Ho infatti apprezzato al Forum Sociale in Amazzonia la condivisione di una narrazione coerente e innovativa, sostenuta addirittura da cinque presidenti dell’America Latina ed ho incontrato una sinistra popolare degna del XXI secolo, che risponde a domande nuove e a cui non basta riscoprire le ricette del passato, nemmeno quelle ereditate storicamente dalla cultura della sinistra europea. Anzi, sul piano della democrazia e dei diritti questa sinistra va oltre le forme e i confini delle nostre costituzioni, con un’idea più avanzata e originale della partecipazione, del multiculturalismo, della funzione dei beni comuni e della natura. Penso che la posizione di Burgio e Grassi non contraddetta al proprio interno, che avrebbe un indubbio valore se non fosse escludente, punti purtroppo a ridefinire la geografia della sinistra italiana, proprio a partire dalla loro “narrazione” così bene incarnata dall’enfasi sul simbolo e dalla demonizzazione delle posizioni “concorrenti”.

Gli “altri”, quindi, dovrebbero starsene altrove senza speranza di concorrere alla pari alla ricostruzione della sinistra? La prova elettorale ha una sua durezza e la tentazione di dare ad essa un significato risolutore, con gli elettori che approvano l’operato degli apparati, è molto grande. Bisogna depotenziare questa interpretazione e tenere in vita le diverse ipotesi in campo a sinistra fuori da una competizione fratricida. Per questo mi sembra indispensabile che la lista “Sinistra e Libertà” risponda finalmente alle aspettative e, anche per intercettare le domande che il PD lascerà senza rappresentanza, rompa il circolo vizioso di un discorso politico che rimane finora fermo al contenitore e sottoposto alle dinamiche preponderanti dei vari partiti confluenti. Provi a misurarsi, in nome della partecipazione, sul percorso indicato, sempre sul Manifesto, da Pianta e Marcon, riscoprendo il valore del legame tra rappresentanza e territorio e tenendo così aperto lo spazio per una “narrazione” condivisa dal basso su cui conquistare il consenso.

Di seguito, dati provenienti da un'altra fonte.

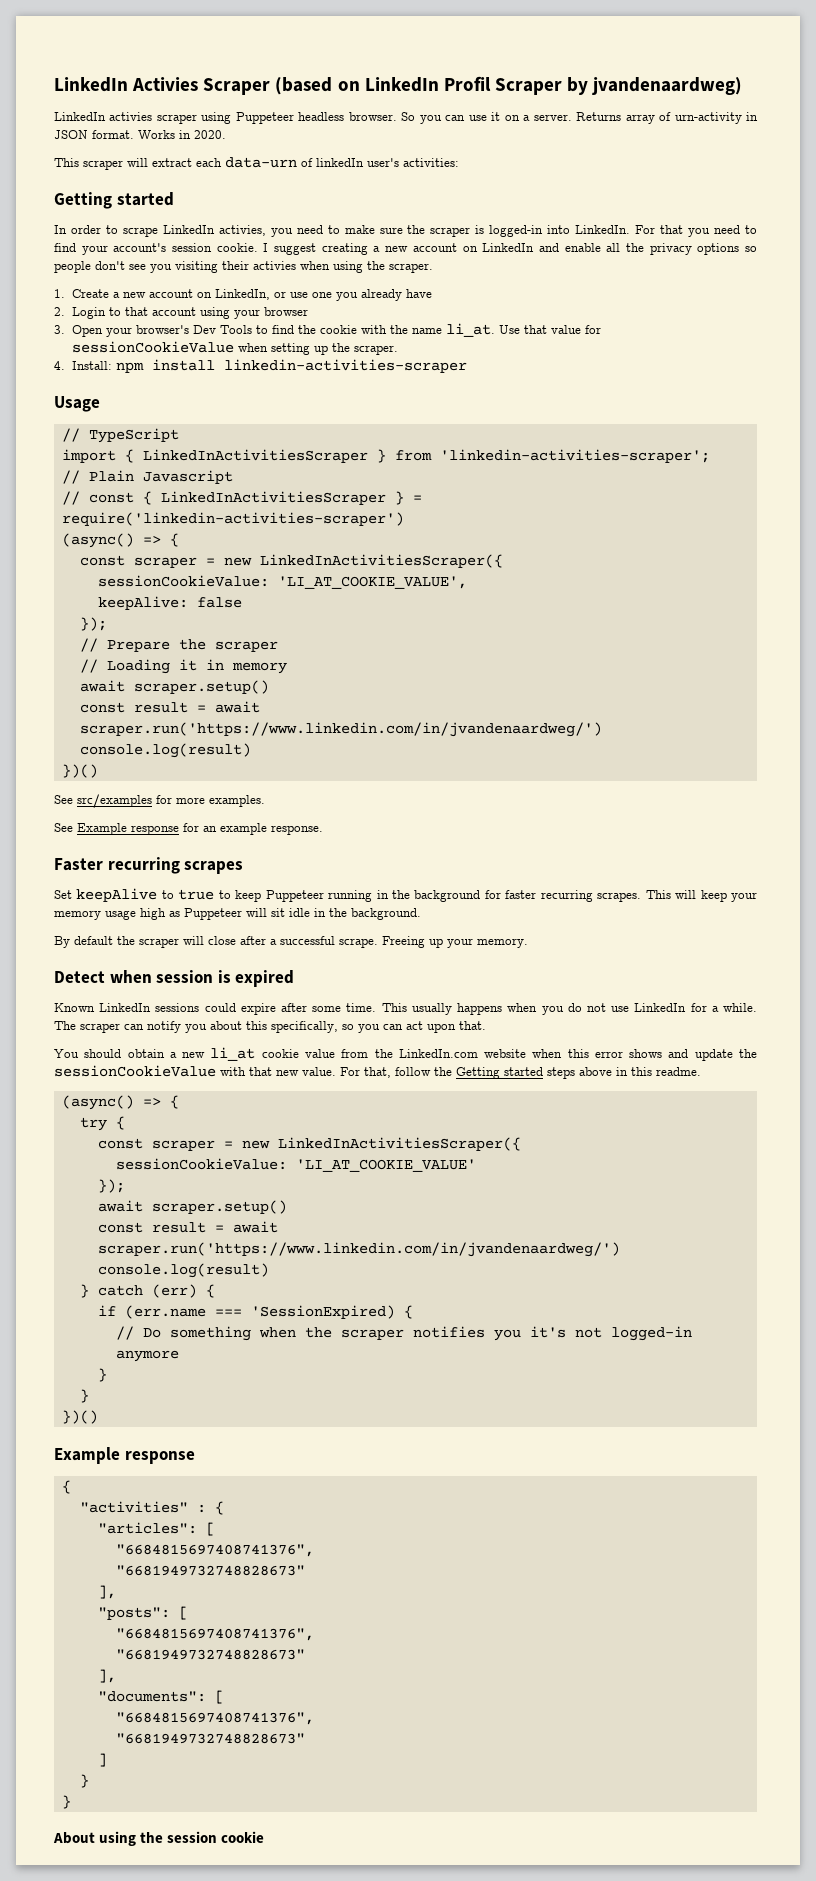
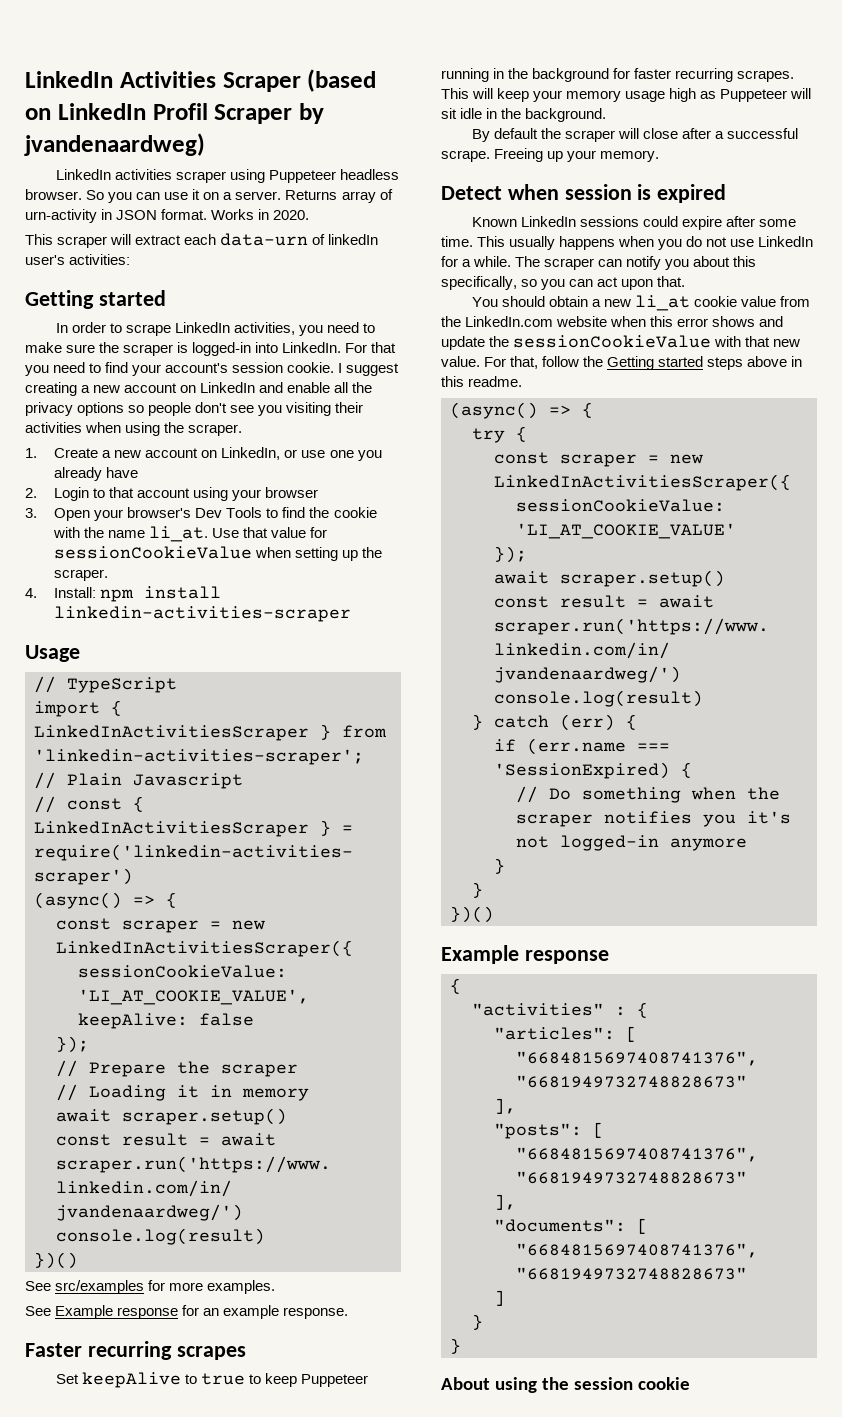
[54,77,199,92] LinkedIn Activies -> [25,71,216,88] LinkedIn Activities
[109,112,153,121] activies -> [114,169,172,180] activities
[218,225,266,236] activies, -> [233,322,295,335] activities,
[253,261,296,270] activies -> [25,422,82,433] activities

In definitiva, occorre impedire una competizione elettorale che distragga le energie da una piattaforma estesamente elaborata a partire dalla ribellione ai continui divieti a cui la destra sottopone chi abita i nostri territori, dalla lotta contro la cancellazione del valore del lavoro, dal reciproco rafforzamento tra diritti sociali e rispetto del suolo e dell’ambiente naturale. Si può contare sulla definitiva convergenza di FIOM e FP nella difesa intransigente del potere contrattuale dei lavoratori e nel permanere di una confidenza dei cittadini nella rappresentatività delle amministrazioni locali a loro più vicine. Da lì – lavoro e territorio – si può ripartire per cercare risposta agli sviluppi di una crisi con gravissime ripercussioni sociali e che, con il frammentarsi irreversibile della sinistra, precipiterebbe a rotta di collo verso il populismo e l’astensione.